Well Charlie, this isn't the first time you've posted clearly inaccurate info. 

It's less expensive to get a nice setup with Canon and pro glass than it is with Nikon pro glass. 

The least you could do is look it up, like you tell others to do. But I guess that's too much to ask?


----------



## EchoingWhisper

o hey tyler said:


> cgipson1 said:
> 
> 
> 
> (I am going to get spanked for this!)
> 
> If you want the best autofocus, High ISO / low noise, and the best CLS TTL flash system.. buy Nikon.
> 
> If you want really good advertising, and toys that cost even more than Nikon.. buy Canon!
> 
> (running, ducking, hiding!)
> 
> 
> 
> 
> Well Charlie, this isn't the first time you've posted clearly inaccurate info.
> 
> It's less expensive to get a nice setup with Canon and pro glass than it is with Nikon pro glass.
> 
> The least you could do is look it up, like you tell others to do. But I guess that's too much to ask?
Click to expand...


From my observation, comparing 2 (24-70 and 70-200) out 3 of the trinity released at around the same time (Canon doesn't have a 14-24mm, so I couldn't say anything bout' it), Canon have inferior image quality compared to Nikon and similar image quality compared to Sigma (let's avoid the talk about build quality) at slightly cheaper prices. Both Canon and Nikon have price differences, Canon may be more expensive at some and Nikon may be more expensive at others, so it's not fair to say Canon is 'cheaper'.


----------



## EchoingWhisper

Actually it is best to leave it to the OP to decide which one have better ergonomics. The technological difference between Canon and Nikon isn't too big for the OP to realise, and less so if you don't compare them side by side.


----------



## o hey tyler

EchoingWhisper said:


> o hey tyler said:
> 
> 
> 
> 
> 
> cgipson1 said:
> 
> 
> 
> (I am going to get spanked for this!)
> 
> If you want the best autofocus, High ISO / low noise, and the best CLS TTL flash system.. buy Nikon.
> 
> If you want really good advertising, and toys that cost even more than Nikon.. buy Canon!
> 
> (running, ducking, hiding!)
> 
> 
> 
> 
> Well Charlie, this isn't the first time you've posted clearly inaccurate info.
> 
> It's less expensive to get a nice setup with Canon and pro glass than it is with Nikon pro glass.
> 
> The least you could do is look it up, like you tell others to do. But I guess that's too much to ask?
> 
> Click to expand...
> 
> 
> From my observation, comparing 2 (24-70 and 70-200) out 3 of the trinity released at around the same time (Canon doesn't have a 14-24mm, so I couldn't say anything bout' it), Canon have inferior image quality compared to Nikon and similar image quality compared to Sigma (let's avoid the talk about build quality) at slightly cheaper prices. Both Canon and Nikon have price differences, Canon may be more expensive at some and Nikon may be more expensive at others, so it's not fair to say Canon is 'cheaper'.
Click to expand...


I didn't say Canon was cheaper, I said it was less expensive. 

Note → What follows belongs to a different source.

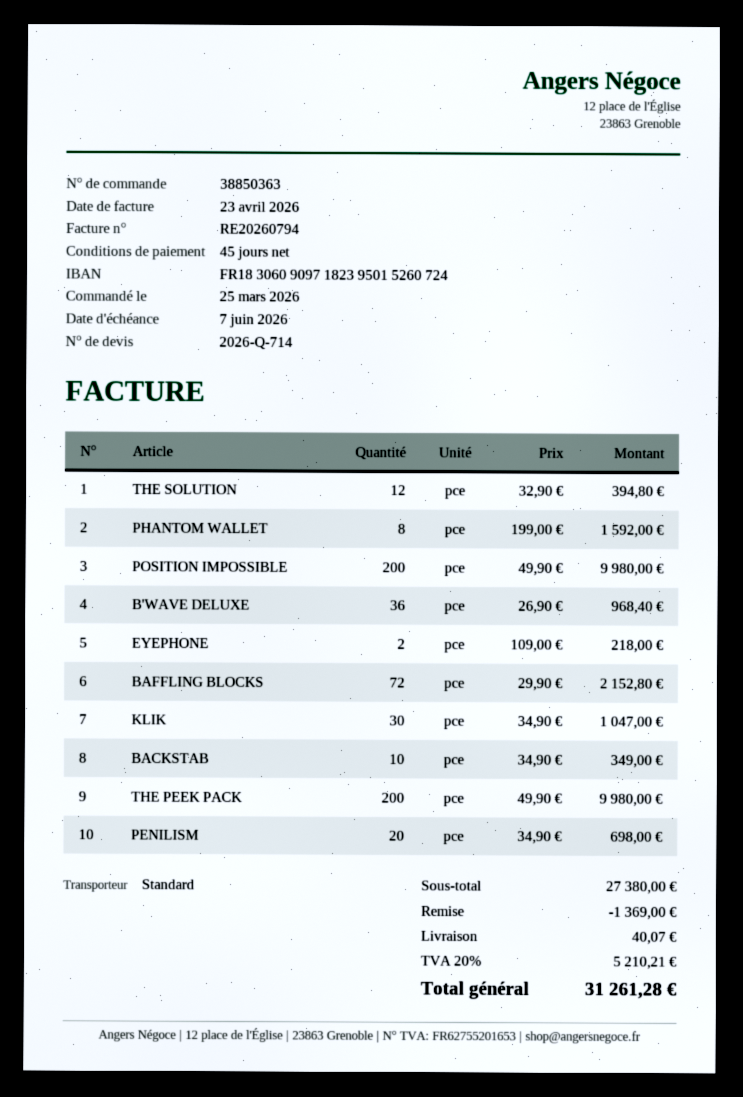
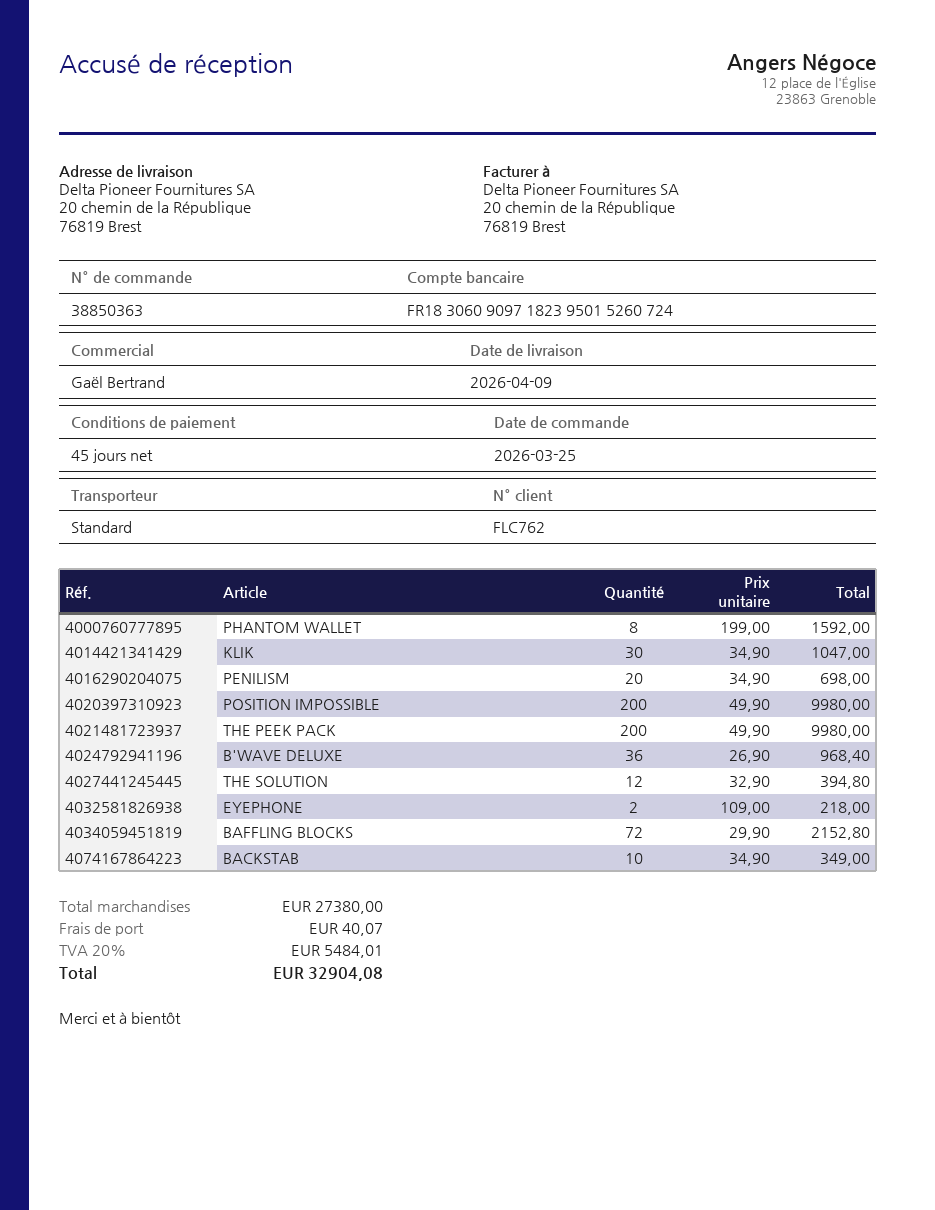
discount: 1369.00 -> none
tax: 20% = 5210.21 -> 20% = 5484.01
total: 31261.28 -> 32904.08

Canon 24-70 f/2.8 = ~1,300
Nikon 24-70 f/2.8 = ~1,900
Difference = ~600

Canon 70-200mm f/2.8 = ~2,300
Nikon 70-200mm f/2.8 = ~2,400
Difference = ~100

Canon 35mm f/1.4 =  ~1,400
Nikon 35mm f/1.4 = ~1,600
Difference = ~200

Total Price Difference = $900 (just for glass) 

Canon 5D Mark III (body only) = $3,500 
Nikon D800 (Body only) = $3,000

If you go with Canon, you're still spending $400 less. Which would be great to put towards a speedlight.


----------



## hukim0531

If I was to go back and decide on DSLR, I'd pick Nikon, say D5100.  I know its limitations in lens selections, but Nikon seem to have plenty of entry level AF-S prime lenses that are decently priced.  I don't like their menu system either, but I'm sure it's something I can live with.  I agree with Tyler above that Nikon's pro level lenses are a lot more costly.  To me, an amateur hobbyist, Sigma/Tamron lenses are plenty sharp enough for my daily needs.


----------



## EchoingWhisper

o hey tyler said:
			
		

> I didn't say Canon was cheaper, I said it was less expensive.
> 
> Canon 24-70 f/2.8 = ~1,300
> Nikon 24-70 f/2.8 = ~1,900
> Difference = ~600
> 
> Canon 70-200mm f/2.8 = ~2,300
> Nikon 70-200mm f/2.8 = ~2,400
> Difference = ~100
> 
> Canon 35mm f/1.4 =  ~1,400
> Nikon 35mm f/1.4 = ~1,600
> Difference = ~200
> 
> Total Price Difference = $900 (just for glass)
> 
> Canon 5D Mark III (body only) = $3,500
> Nikon D800 (Body only) = $3,000
> 
> If you go with Canon, you're still spending $400 less. Which would be great to put towards a speedlight.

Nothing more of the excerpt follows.